Problem description: Only the lines of the listing below that run from the line with "text: 5620 ->" through the line with "text: 739 ->" are to be set down, word for word. Pictures stay out.

Information provided:

Start of Block

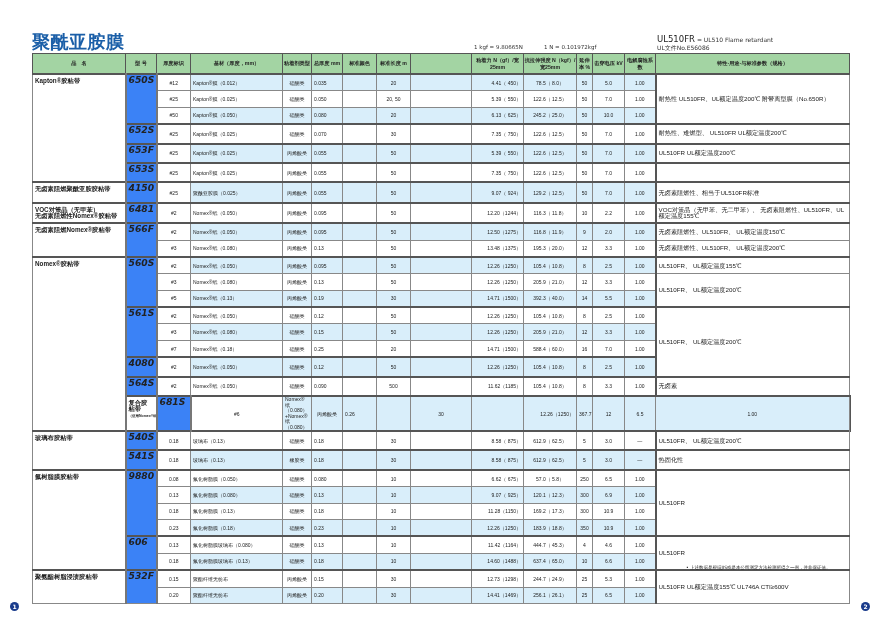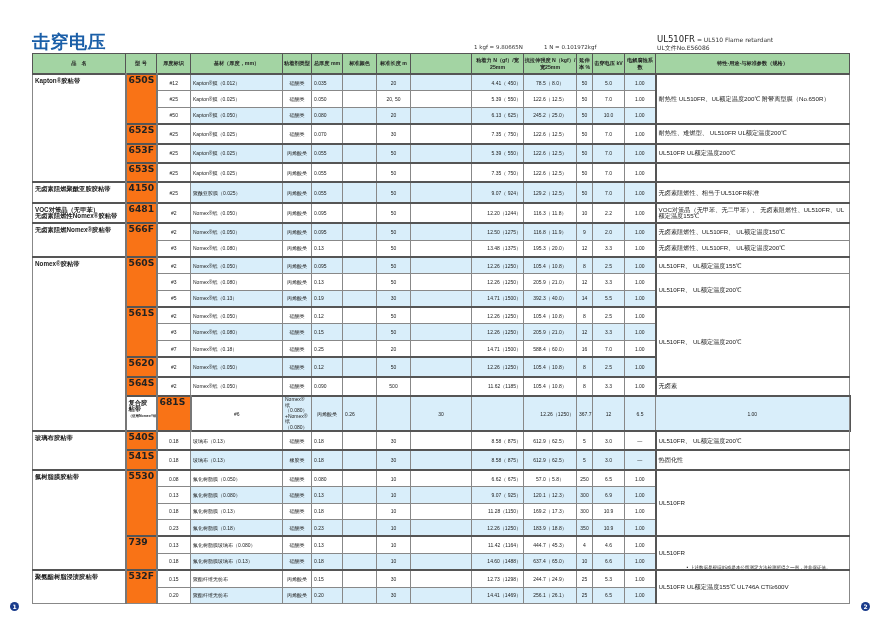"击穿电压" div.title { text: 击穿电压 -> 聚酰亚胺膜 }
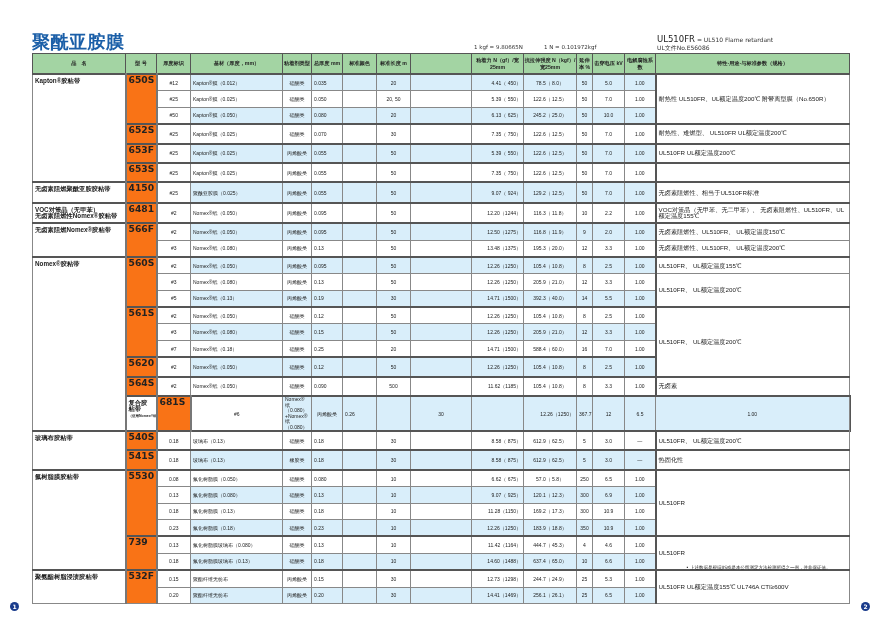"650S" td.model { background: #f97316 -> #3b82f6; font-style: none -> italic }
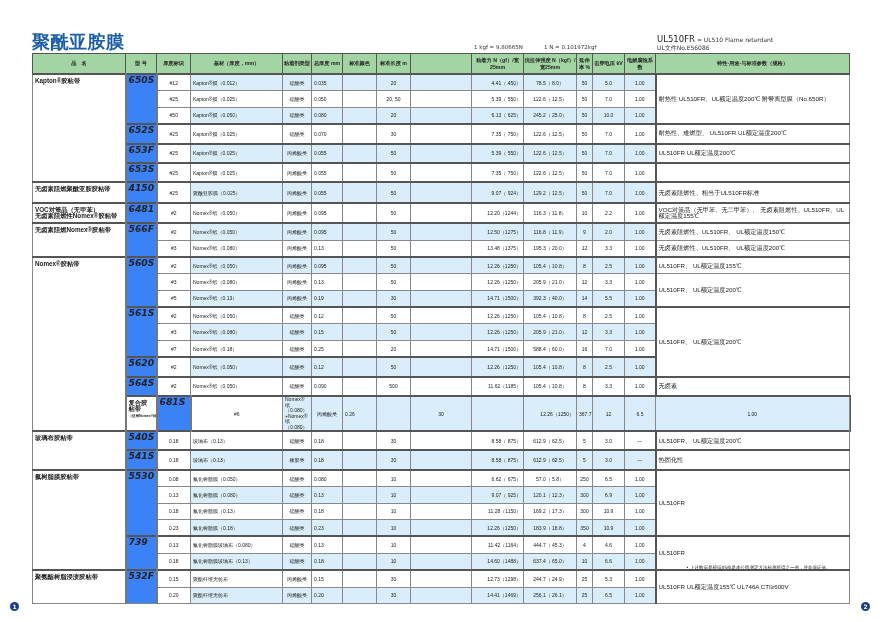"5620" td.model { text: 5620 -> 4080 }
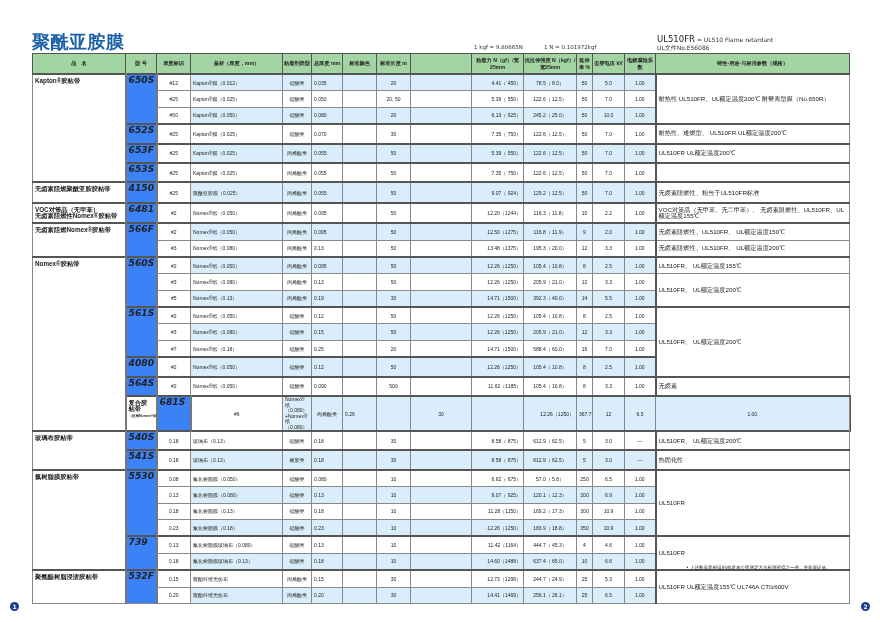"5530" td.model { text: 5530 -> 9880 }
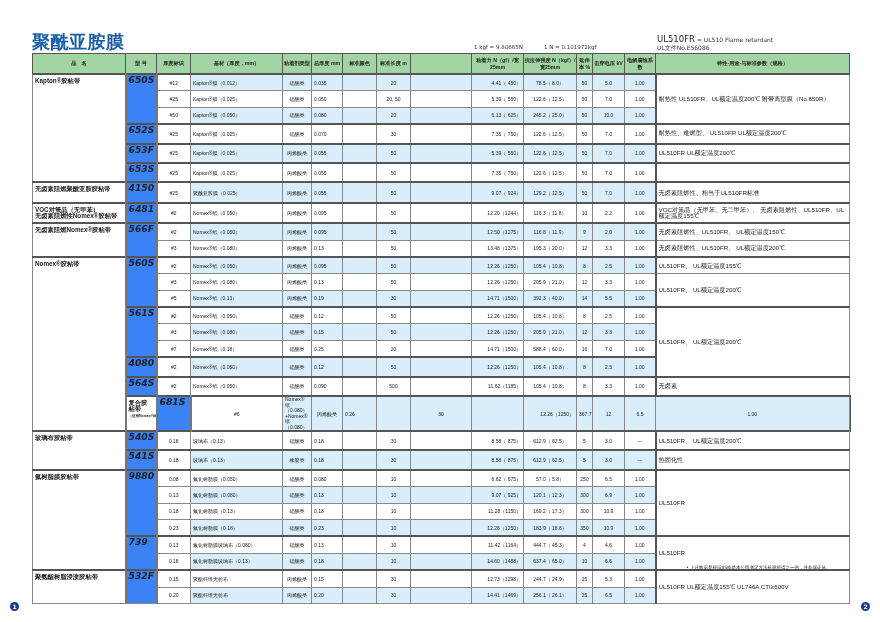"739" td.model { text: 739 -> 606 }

End of Block
Start of Block

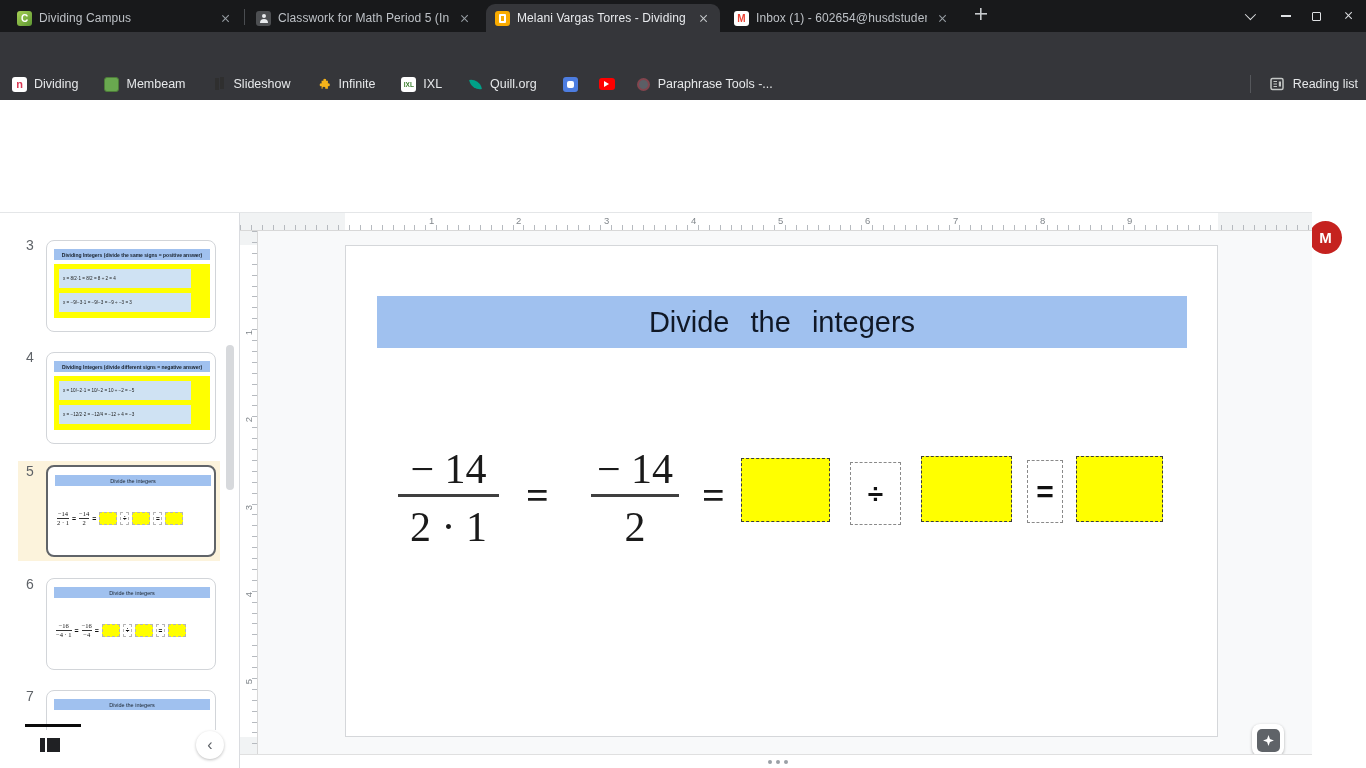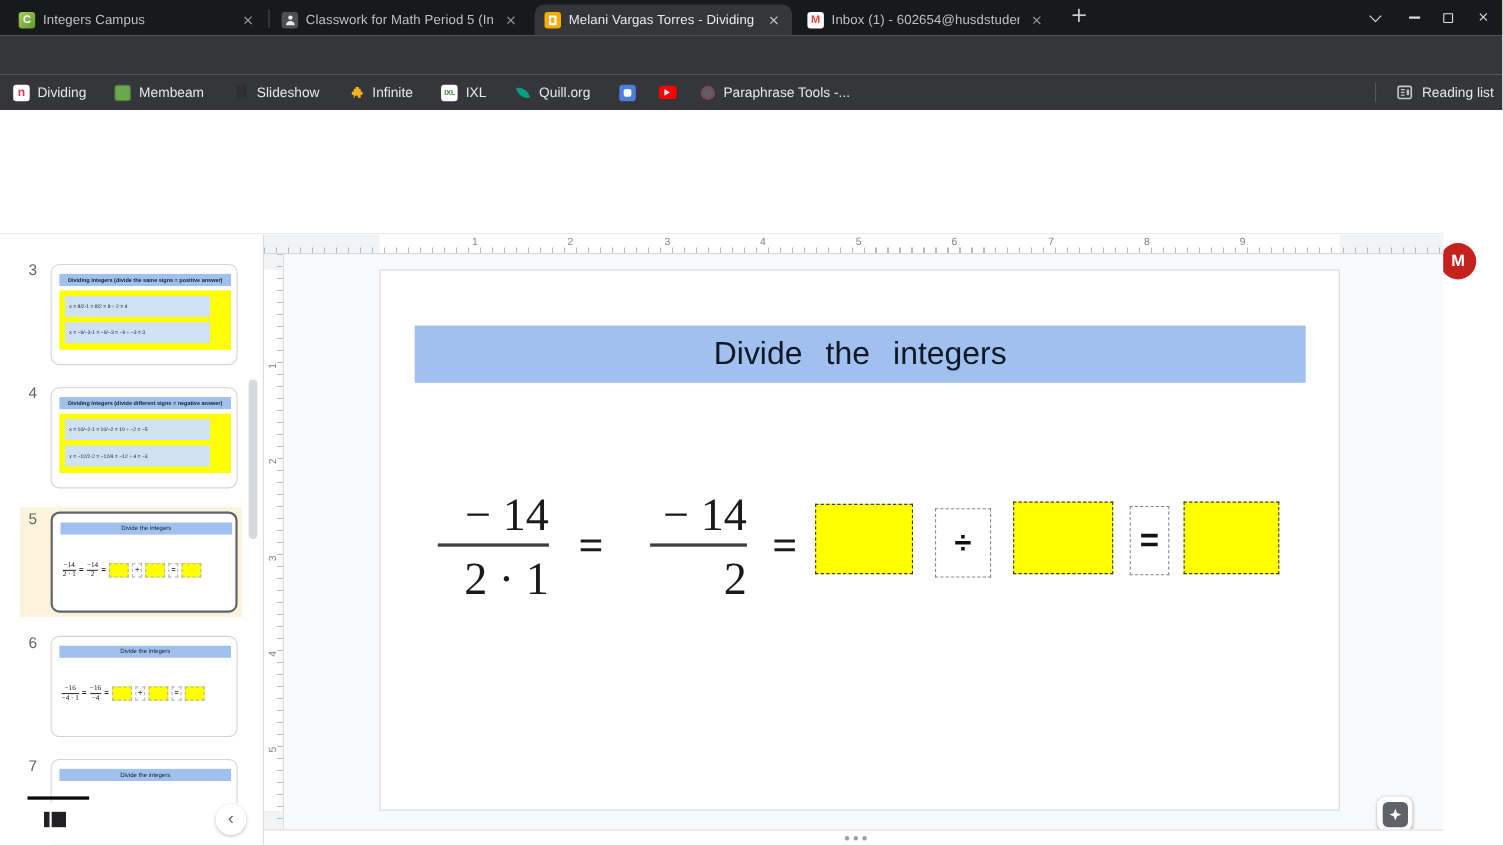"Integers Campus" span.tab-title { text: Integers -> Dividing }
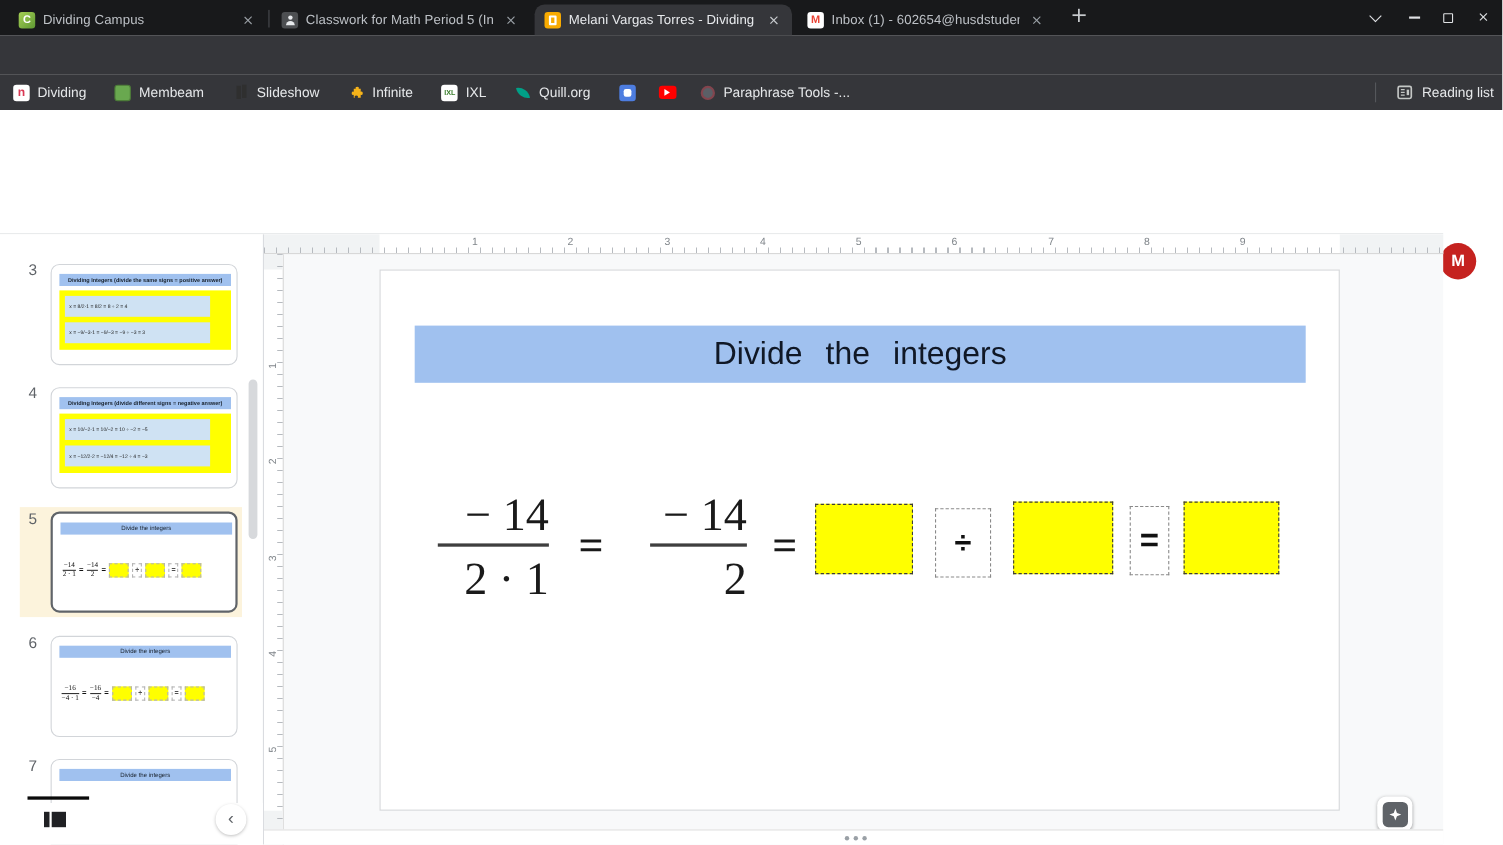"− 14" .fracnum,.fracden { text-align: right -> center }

End of Block

Solution for this task:
"5620" td.model { text: 5620 -> 4080 }
"5530" td.model { text: 5530 -> 9880 }
"739" td.model { text: 739 -> 606 }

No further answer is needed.